**Authors**: Luke Johnston**Research field**: Nutritional Sciences**Lesson content URL**: https://github.com/UofTCoders/studyGroup/tree/gh-pages/lessons/r/resampling

In statistics, we use samples to infer about the population given some set of conditions. We generally do not know or can ever know (without substantial cost and time) the entire characteristics of the population, so we use the sample to make guesses. Because the sample is not the entire population, the sample does not completely represent the population. That’s why there are standard deviations, standard errors, and confidence intervals with all statistics. If we took another sample, it would be slightly different from the original sample and would have slightly different statistics. Since standard errors of the statistics are calculated based on the sample, these estimates can be biased to the sample and have certain mathematical assumptions about the distribution. What resampling does is to take randomly drawn (sub)samples of the sample and calculate the statistic from that (sub)sample. Do this enough times and you can get a distribution of statistic values that can provide an empirical measure of the accuracy/precision of the test statistic, with less rigid assumptions. In this lesson, I’ll cover bootstrapping and permutation testing. The differences come down to essentially:

- Bootstrapping is best used to estimate confidence intervals of test statistics.
- Permutation testing is best used for testing hypotheses.
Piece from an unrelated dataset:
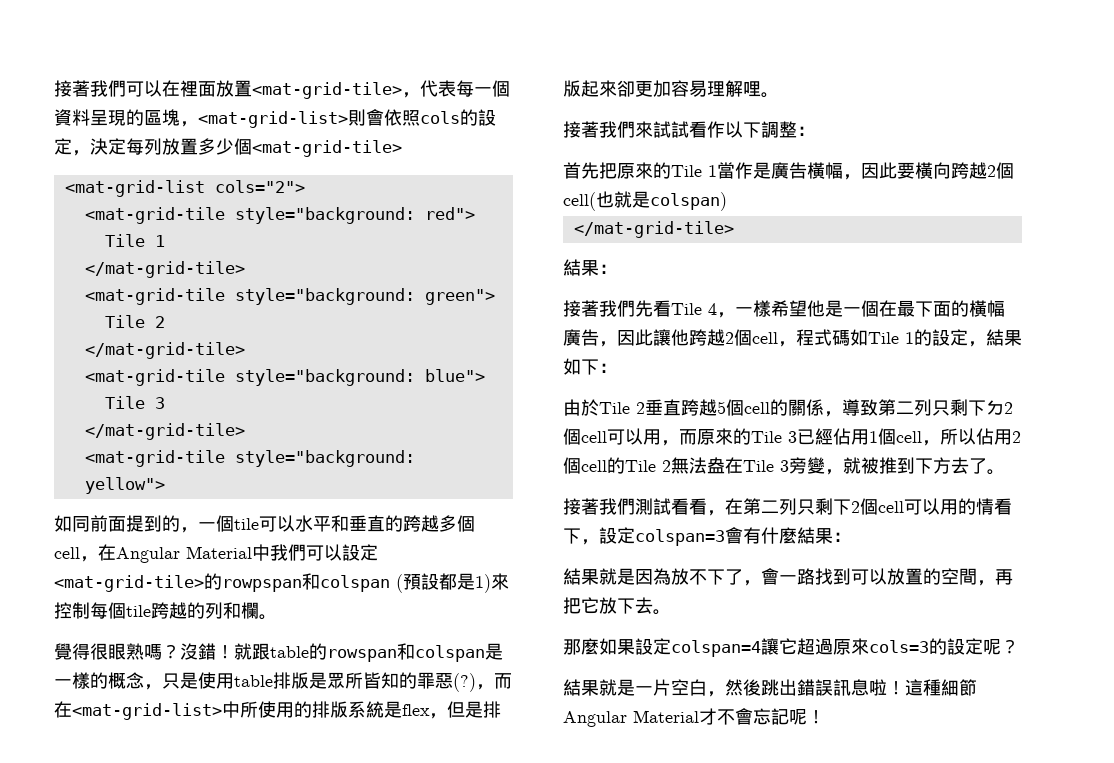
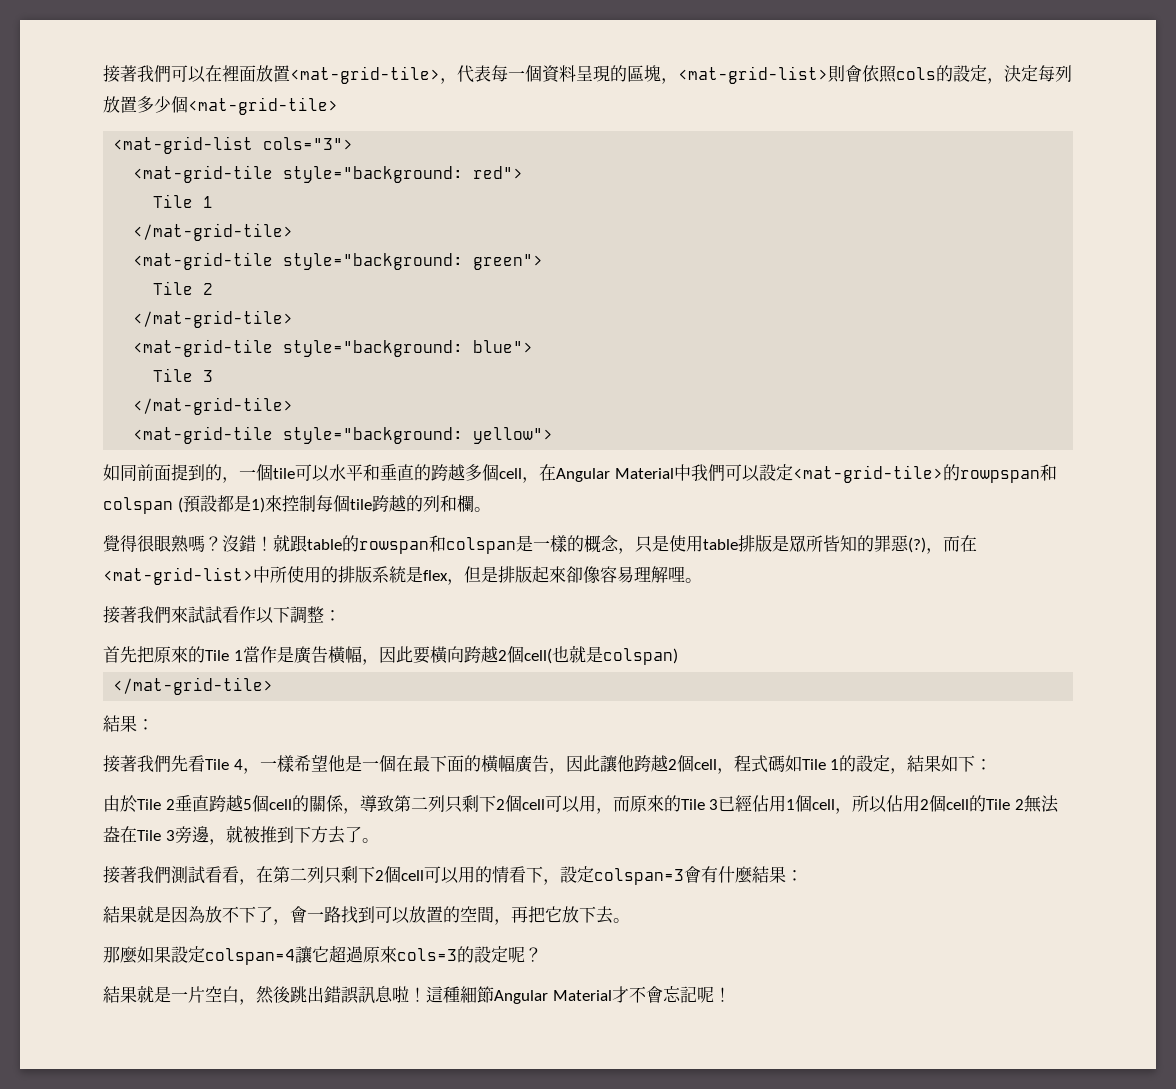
[214,180,305,193] cols="2"> -> [263,137,354,150] cols="3">
[635,80,671,97] 更加 -> [583,566,600,584] 像
[986,400,1013,415] ㄉ2 -> [495,799,505,810] 2
[807,457,825,474] 變 -> [191,826,209,843] 邊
Bootstrapping is the process of resampling *with replacement* (*all* values in
the sample have an *equal* probability of being selected, including multiple
times, so a value could have a duplicate). Resample, calculate a statistic (e.g.
the mean), repeat this hundreds or thousands of times and you are able to
estimate a precise/accurate uncertainty of the mean (confidence interval) of the
data’s distribution. There are less assumptions about the underlying
distribution using bootstrap compared to calculating the standard error
directly.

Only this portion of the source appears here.